Milano invoca anche il lodo Venezia. Ma davvero il capoluogo lombardo è come Venezia?

È più una questione di autonomia, di chiedere al governo la possibilità di realizzare una norma a livello locale. Su questo tema i Comuni dovrebbero poter avere una propria capacità normativa, dal momento che ognuno ha le sue specifiche. Perché, appunto, Milano non è come Venezia.

La scuderia degli alloggi a breve termine, sul territorio di Milano, è di circa 15/20mila unità. Può veramente essere un numero che, immesso nel mercato degli affitti standard, contribuirebbe davvero ad abbassare i prezzi del canone? Non si tratta in fondo di pochi appartamenti?

No, questo lo sostengono i colossi degli affitti brevi. Una città come Milano conta circa 100/130mila appartamenti in affitto: se Airbnb ne ha a disposizione approssimativamente 15/20mila, significa che in 5/6 anni si è pappato il 15 per cento del mercato degli affitti cittadini. Considerando poi il fatto che di questi 15mila il grosso è concentrato tutto in alcuni quartieri all'interno della cerchia della 90/91, e non distribuito correttamente sull'intero territorio.

Stop a Airbnb, quindi?

I Comuni non si stanno certo ponendo l'obiettivo di azzerare questa realtà, che anche in città – se gestita nel modo corretto e non lasciata sviluppare senza regole – può avere i suoi effetti positivi. L'offerta, adesso, ha raggiunto numeri troppo alti: bisogna progressivamente abbassarla del 20 per cento, e limitare l'ingresso di società e fondi.

La protesta degli studenti è partita da Milano e ha raggiunto tutta Italia. E adesso, in generale, è più forte che mai la narrazione di una Milano respingente, costosa, inaccessibile. Cosa sta succedendo con le case a Milano?

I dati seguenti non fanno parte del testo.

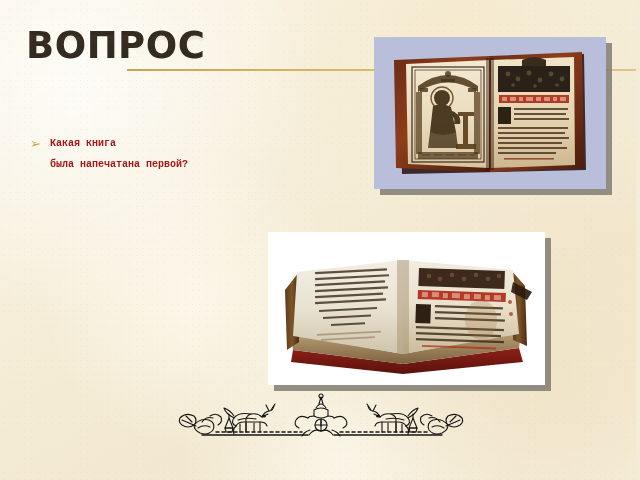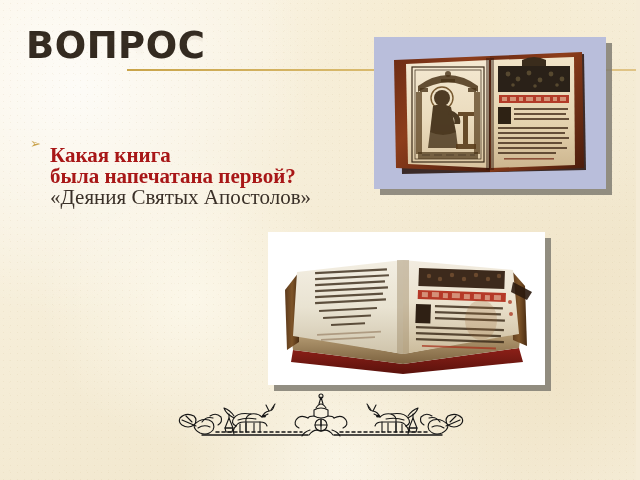--- a/index.html
+++ b/index.html
@@ -111,11 +111,10 @@
   }
   #bullet-text {
     flex: 1 1 auto;
-    font-family: Liberation Serif, serif;
-    font-size: 21px;
+    font-family: Liberation Mono, monospace;
+    font-size: 10px;
     line-height: 21px;
     color: #3a3028;
-    margin-top: 12px;
   }
   .q-strong {
     font-weight: 700;

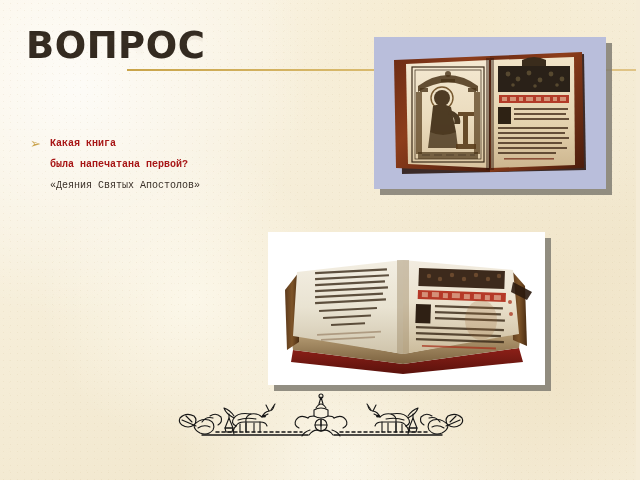--- a/index.html
+++ b/index.html
@@ -191,7 +191,6 @@
       <div id="bullet-text">
         <span class="q-strong">Какая книга</span>
         <span class="q-strong">была напечатана первой?</span>
-        <span class="q-plain">«Деяния Святых Апостолов»</span>
       </div>
     </div>
   </div>

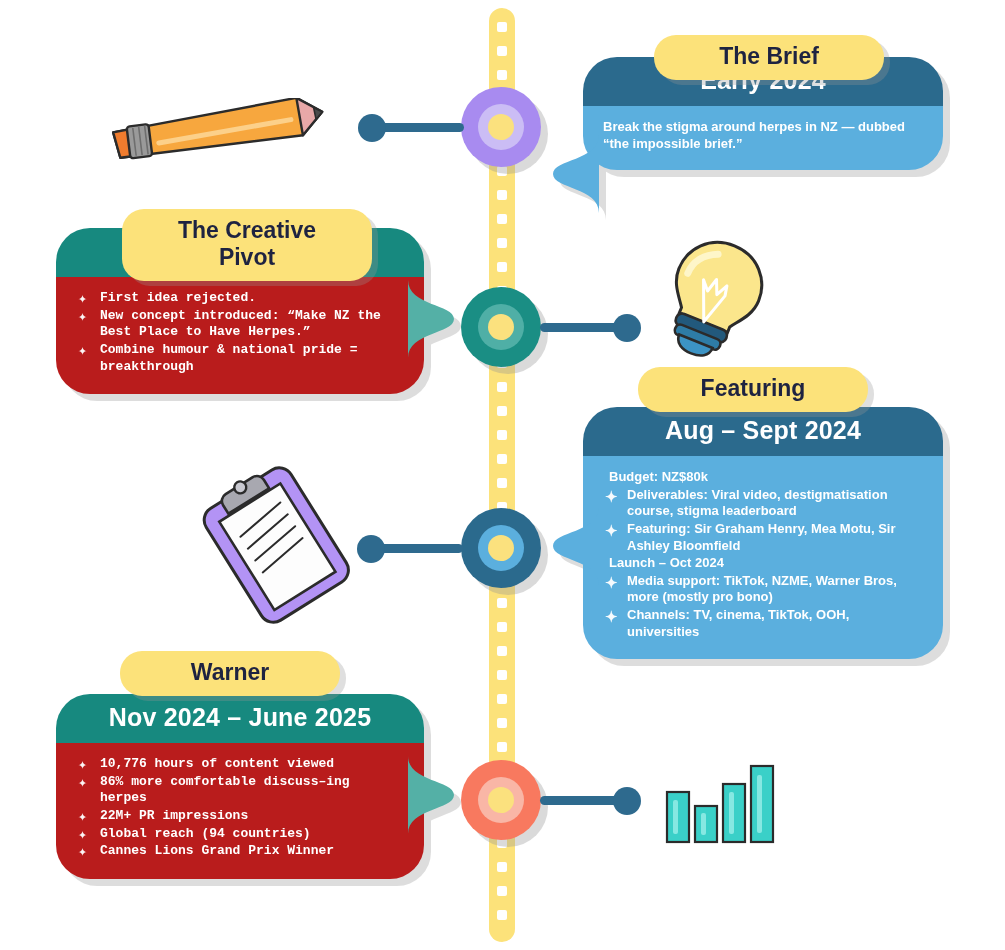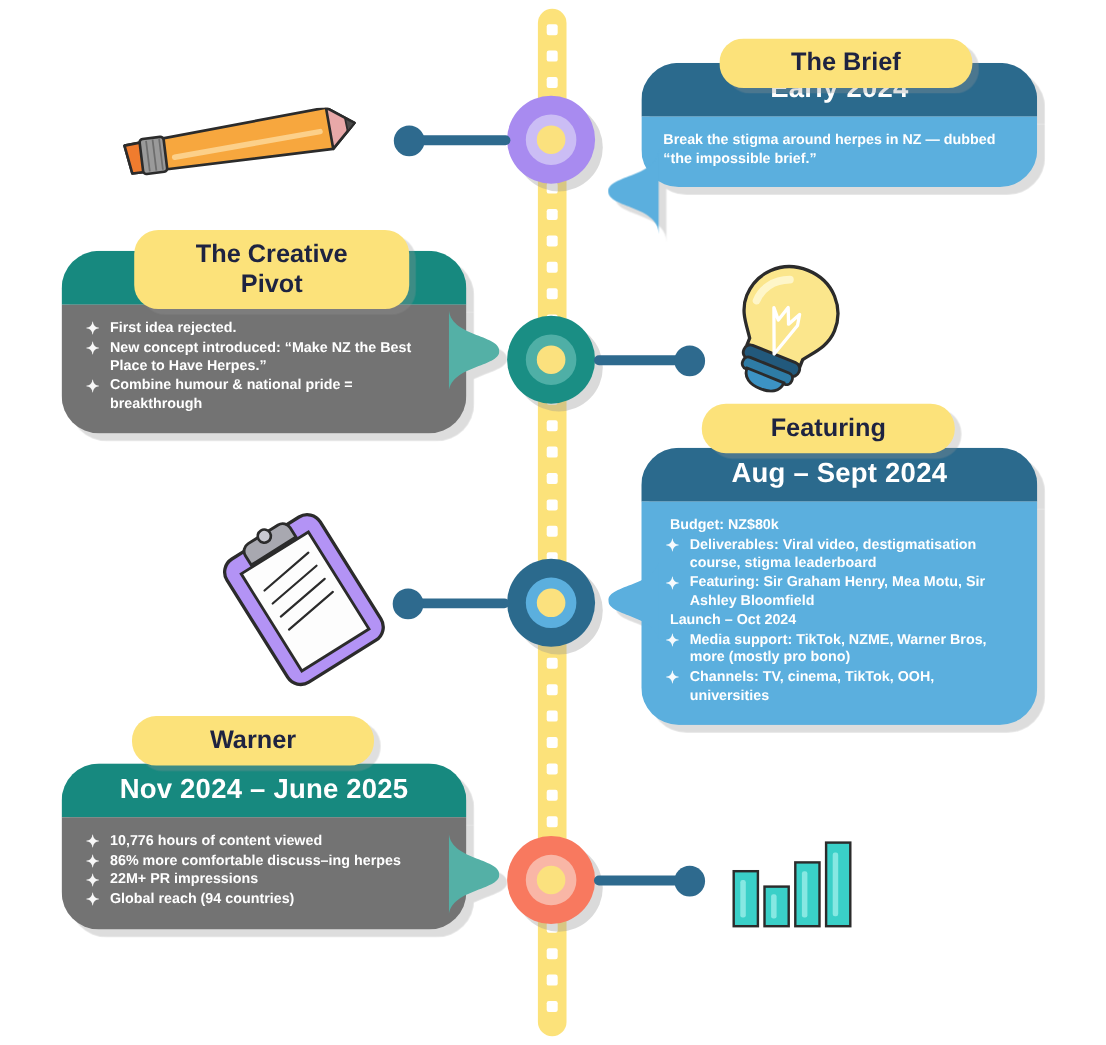--- a/index.html
+++ b/index.html
@@ -49,7 +49,7 @@
   .blue .card-head{background:#2B6A8D;}
   .blue .card-content{background:#5BAFDE;}
   .teal .card-head{background:#17897F;}
-  .teal .card-content{background:#737373;}
+  .teal .card-content{background:#b91c1c;font-family:Liberation Mono, monospace;}
 
   
   .icon{position:absolute;}

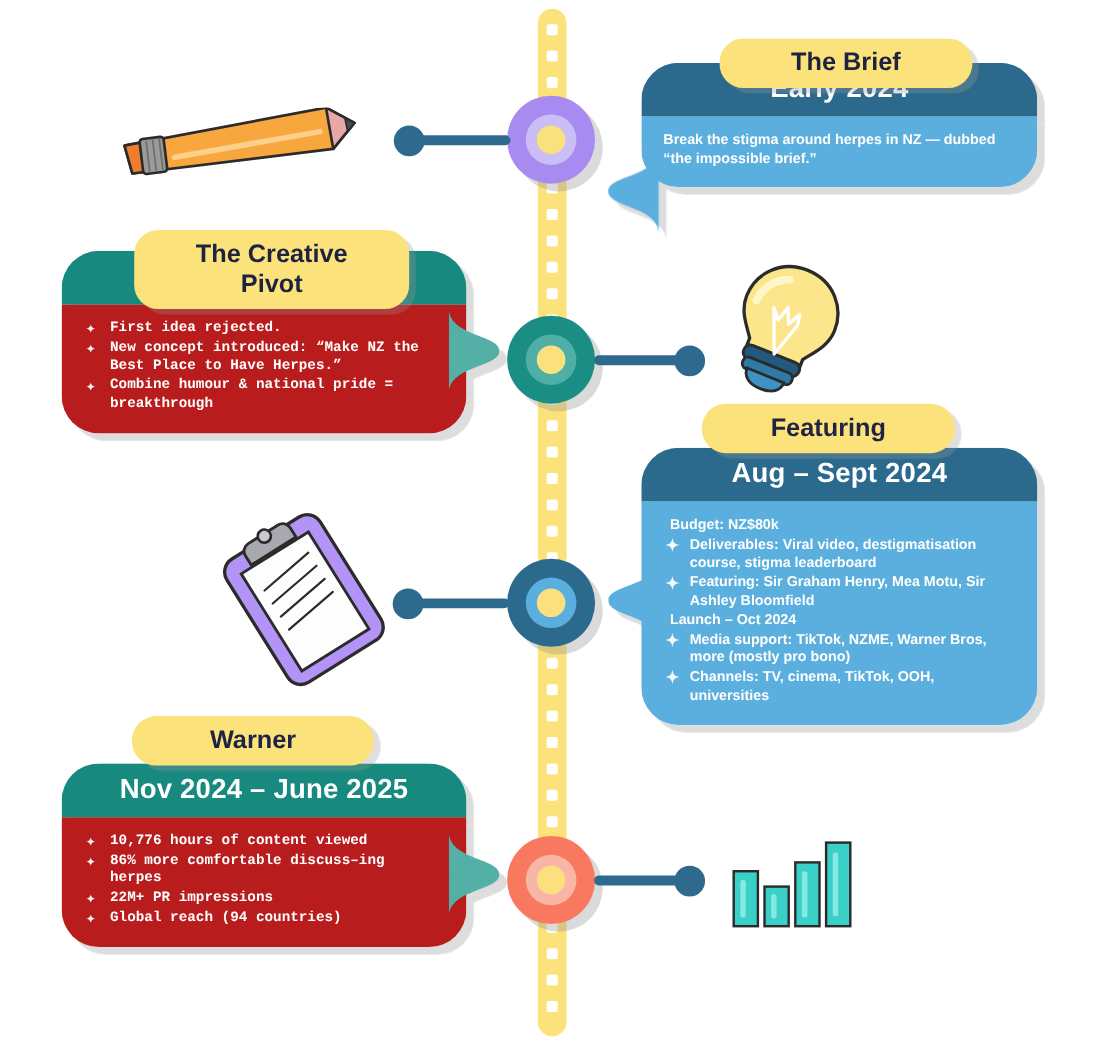--- a/index.html
+++ b/index.html
@@ -252,6 +252,7 @@
             <li>86% more comfortable discuss–ing herpes</li>
             <li>22M+ PR impressions</li>
             <li>Global reach (94 countries)</li>
+            <li>Cannes Lions Grand Prix Winner</li>
           </ul>
       </div>
     </div>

È un fenomeno tipico di tutte le realtà attrattive a livello internazionale, e si basa sul fatto che le popolazioni urbane che vogliono vivere nelle città sono in crescita: in poche parole, c'è una domanda di casa superiore all'offerta. Per dare un'idea, su Milano, in dieci anni, gli studenti universitari fuori sede sono passati da 45mila a 70mila, i residenti da un milione e 300 a un milione e 400, i turisti sono più che raddoppiati in cinque anni.

Insomma, la popolazione cresce ed è questo a causare l'aumento dei prezzi, a Milano come a Barcellona. I costi lievitano, e c'è sempre qualcuno che se li può permettere. Escludendo studenti, lavoratori, famiglie.

E come si può governare la questione, allora?

Non c'è un'azione singola che può risolvere il problema, è necessario mettere in campo una serie di mosse. La prima, ad esempio, è quella di lavorare sul canone concordato, aggiornando uno strumento che favorirebbe una riduzione del canone di affitto del 10/15 per cento per l'inquilino e alleggerirebbe le tasse per il proprietario. Oppure, appunto, regolare le norme sull'ospitalità turistica. Ancora, un programma di costruzione di edilizia convenzionata e di studentati.

A mio avviso, la misura più urgente – e allo stesso tempo fattibile in tempi brevi – sarebbe quella di prevedere un fondo per il sostegno affitti su modello di altri grandi Paesi europei: potremmo prendere quei soldi dal ricavato della cedolare secca, che alle casse dello Stato ultimamente porta dai 3 ai 4 miliardi. Basterebbe destinare anche solo un miliardo a questo fondo e garantire così a inquilini e a famiglie delle zone ad alta tensione abitativa un assegno mensile di 200 euro, riportando gli affitti a quello che erano anni e anni fa.